Work to complete
If a record holds a picture, drop the picture and copy everything else exactly.
Input for this task START
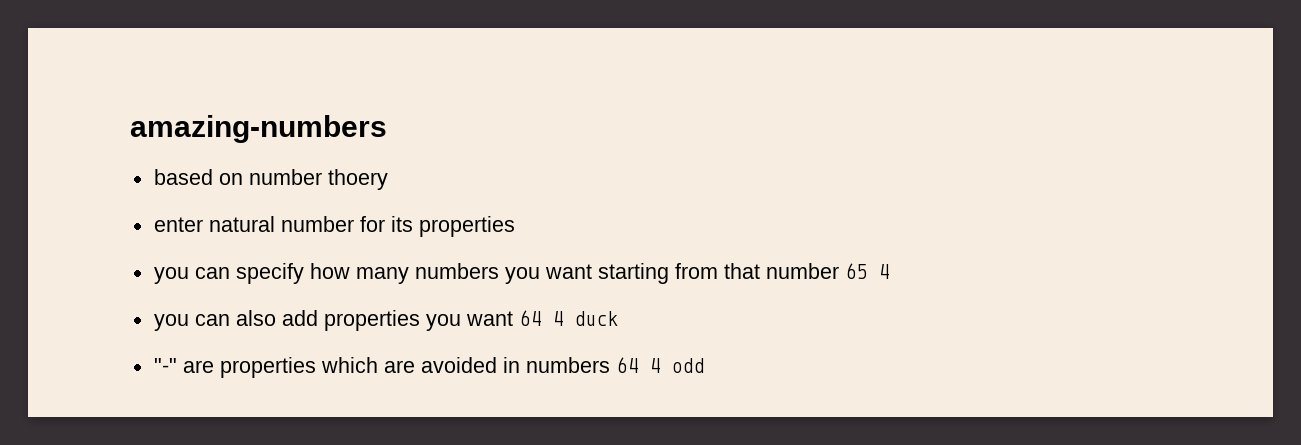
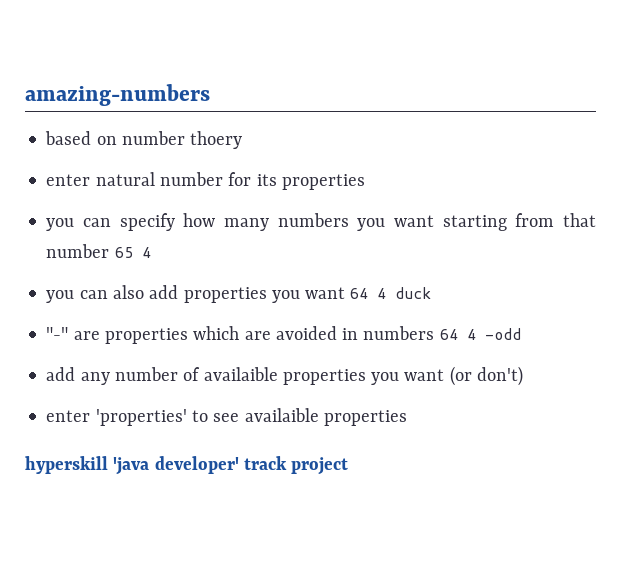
- "-" are properties which are avoided in numbers 64 4 odd
+ "-" are properties which are avoided in numbers 64 4 -odd
+ add any number of availaible properties you want (or don't)
+ enter 'properties' to see availaible properties
+ hyperskill 'java developer' track project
Input for this task END
Response to the task
- "-" are properties which are avoided in numbers 64 4 odd
+ "-" are properties which are avoided in numbers 64 4 -odd
+ add any number of availaible properties you want (or don't)
+ enter 'properties' to see availaible properties
+ hyperskill 'java developer' track project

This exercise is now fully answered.